Philadelphia has changed in four decades. But if you talk to Black residents, especially those in West Philly where MOVE lived, you’ll hear a different kind of history. One that isn't sanitized for classrooms or softened for museum placards. It’s a history of survival, yes, but also of betrayal: by city leaders, by universities, by the broader public who too often preferred silence over solidarity.

It’s tempting, especially on anniversaries, to treat these events as history. To file them away as tragic mistakes. But the MOVE bombing wasn’t a mistake. It was a decision—a deliberate, state-sanctioned act of racial violence. The retention of remains wasn’t an oversight. It was a choice. So was the photographing of Renty and Delia. The failure to return those images is, still, a choice.

These choices accumulate. They shape the way Black Americans experience the institutions that purport to serve them. Hospitals that once experimented on Black patients without consent. Universities that profited from slavery. Museums that displayed Black bodies like trophies. Police departments that treated entire neighborhoods like war zones. None of this is theoretical. None of it is ancient. The MOVE bombing was four decades ago. The remains were used in a class lecture just a few years back.

And here’s what makes this moment different. People are refusing to let go. Families are demanding returns, apologies, and reparations. Descendants are tracing their lineages, telling their stories, and forcing public reckonings.
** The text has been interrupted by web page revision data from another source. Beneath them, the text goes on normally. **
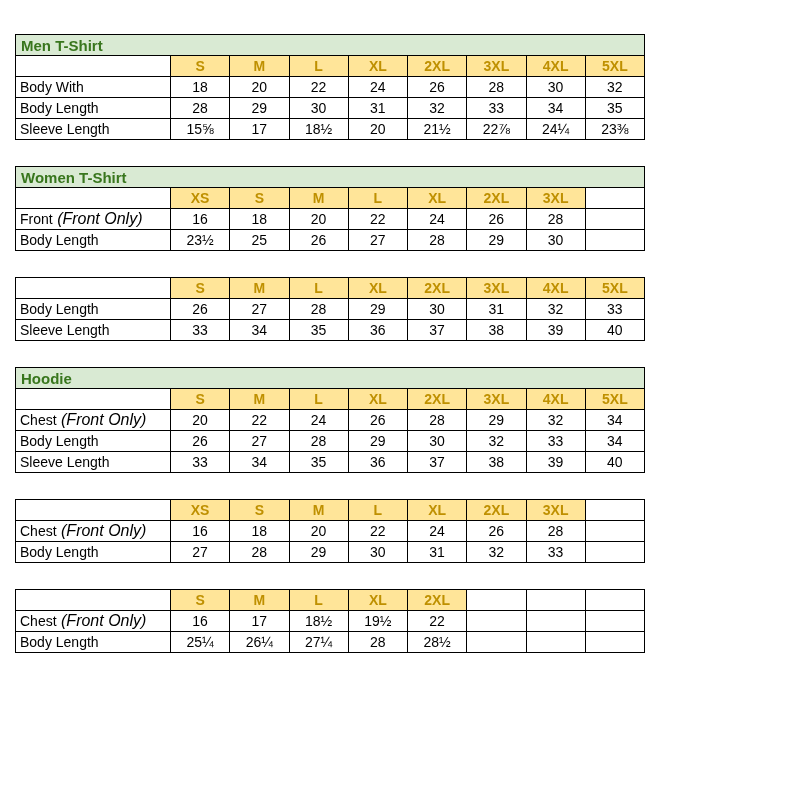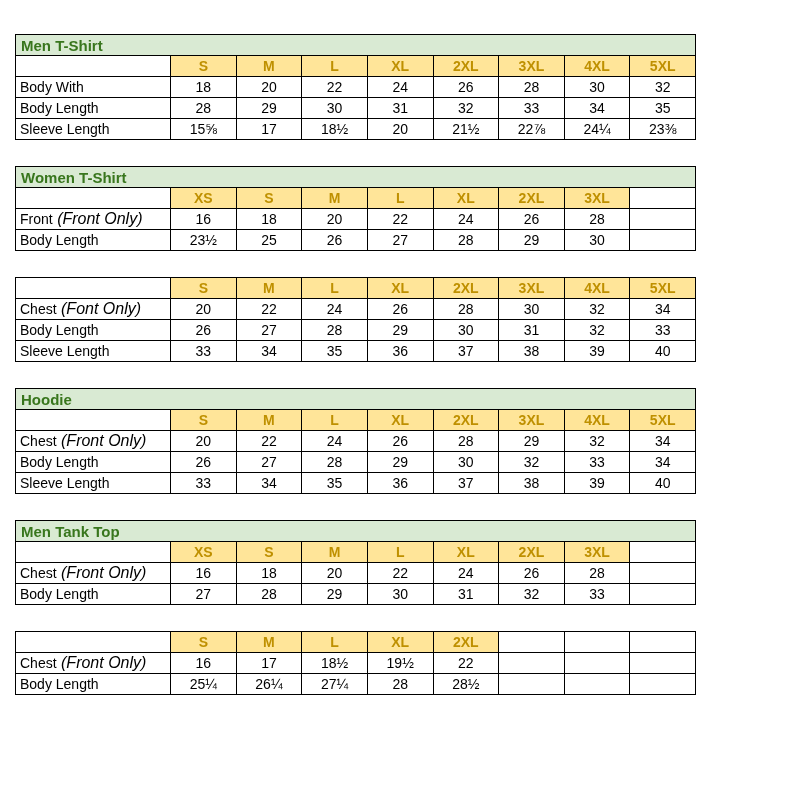--- a/index.html
+++ b/index.html
@@ -14,7 +14,7 @@
     padding: 34px 15px 0 15px;
   }
   table.size-table {
-    width: 681px;
+    width: 630px;
     border-collapse: collapse;
     table-layout: fixed;
     margin-bottom: 26px;

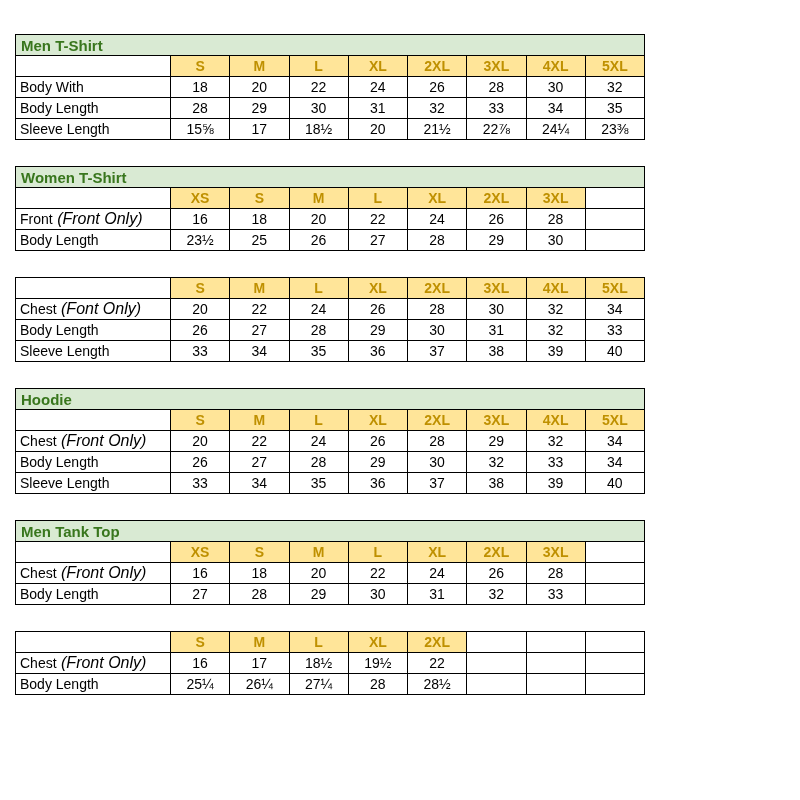--- a/index.html
+++ b/index.html
@@ -208,17 +208,6 @@
           <td class="size-cell">5XL</td>
         </tr>
         <tr class="data-row">
-          <td class="label-cell"><span class="label-text">Chest</span><span class="label-note">&nbsp;(Font Only)</span></td>
-          <td class="value-cell">20</td>
-          <td class="value-cell">22</td>
-          <td class="value-cell">24</td>
-          <td class="value-cell">26</td>
-          <td class="value-cell">28</td>
-          <td class="value-cell">30</td>
-          <td class="value-cell">32</td>
-          <td class="value-cell">34</td>
-        </tr>
-        <tr class="data-row">
           <td class="label-cell"><span class="label-text">Body Length</span></td>
           <td class="value-cell">26</td>
           <td class="value-cell">27</td>

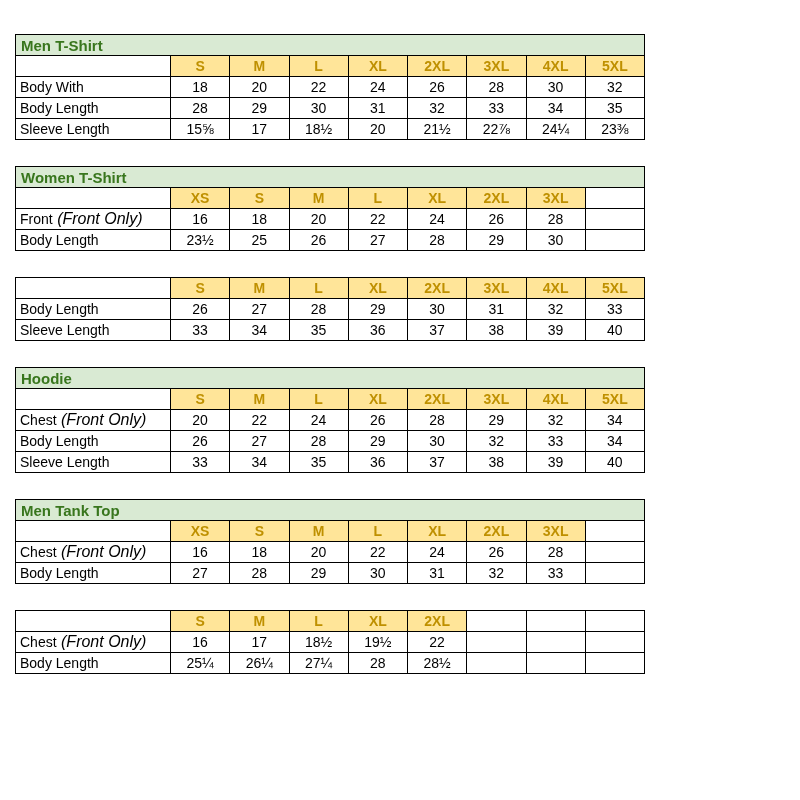--- a/index.html
+++ b/index.html
@@ -306,9 +306,6 @@
         <col>
       </colgroup>
       <tbody>
-        <tr class="title-row">
-          <td colspan="9">Men Tank Top</td>
-        </tr>
         <tr class="header-row">
           <td class="label-col"></td>
           <td class="size-cell">XS</td>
They are refusing to let these histories be erased or repackaged into polite institutional language. They are making sure that we remember not just what happened, but who it happened to and why.

I’ve often thought about something the scholar Saidiya Hartman wrote: “The past is not behind us. It haunts this moment.” You don’t need to believe in ghosts to know that’s true. You just need to live in a country where Black death is archived and studied, but Black life is not protected.

This anniversary approaching should not be about remembrance alone. It should be about restitution. It should be about finally listening to the communities that have, for too long, only been spoken about. Because the fire still burns. Not in the buildings. In the memories. In the bones. In the refusal to forget.